Autoimmune Disease and Mesothelioma: Will it Impact Survival?
A new lung cancer study suggests that having an autoimmune disease will not necessarily lead to shorter cancer survival.
This could be good news for pleural mesothelioma patients suffering from autoimmune disorders. Pleural mesothelioma is a lung-related disease that has many characteristics in common with lung cancer.
The new study comes from Northwestern University Feinberg School of Medicine in Chicago. It included 177 lung cancer patients who also had immune diseases. Doctors compared their survival with a control group of lung cancer patients.
They determined that having an autoimmune disease did not negatively impact lung cancer survival. In fact, some of those patients lived longer than those with healthy immune systems.
What is an Autoimmune Disease?
An autoimmune disease is any disorder that causes the immune system to turn on the body. In people with autoimmune disorders, the immune system attacks healthy cells. Over time, these attacks make patients sick.
Examples of autoimmune diseases include:
- Rheumatoid arthritis
- Lupus
- Multiple sclerosis,
- Connective tissue disease
- Myositis
- Sjögren syndrome
- Hashimoto’s disease
- Psoriasis
- Vitiligo
Many Americans have an autoimmune disease. This includes people with malignant mesothelioma. The NIH says about 23.5 million Amercians suffer from autoimmune disorders. That is more than seven percent of the population. These diseases are on the rise.
There is no evidence that mesothelioma patients are more likely than others to have an autoimmune disease. But they are not less likely, either. Fortunately, it may not impact their survival either way.

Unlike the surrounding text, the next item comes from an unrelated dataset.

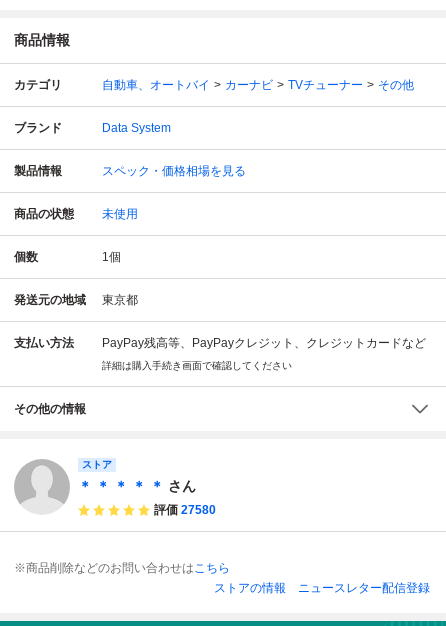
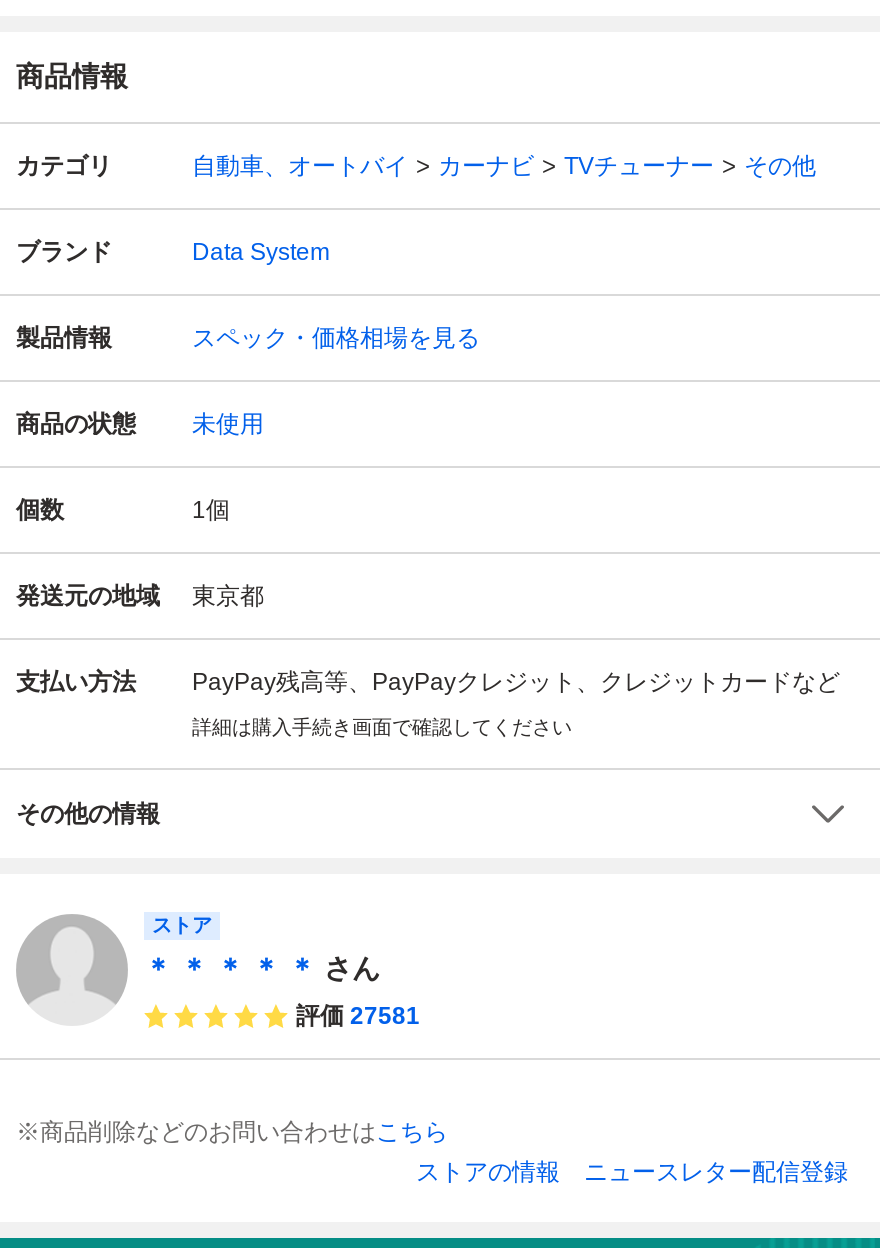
- 評価 27580
+ 評価 27581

Comparing Survival Among Cancer Patients
The new study was a retrospective study. That means that researchers looked through past records to find answers. The study included lung cancer patients treated at Northwestern University Medical Center between 2003 and 2019.
Autoimmune disease was present in 349 patients. The researchers narrowed down the list to 177 patients with a mean age of 67. (Older patients tend to have more serious health problems that could skew the results.)
More than half of the patients had non-small cell lung cancer. About 16 percent had squamous cell carcinoma and about 10 percent had small cell lung cancer. There were no cases of mesothelioma in the group.
Researchers compared survival of the autoimmune + lung cancer patients to 219 lung cancer patients without one of these conditions.
“Compared with institutional controls, patients with autoimmune disease experienced no difference in survival despite the fact that fewer patients in this group received standard-of-care treatment,” writes author Saya Jacob, MD. “No individual autoimmune disease was associated with worse prognosis.”
Malignant mesothelioma is a rare cancer with a poor prognosis. Asbestos exposure at work or in the environment is the primary cause.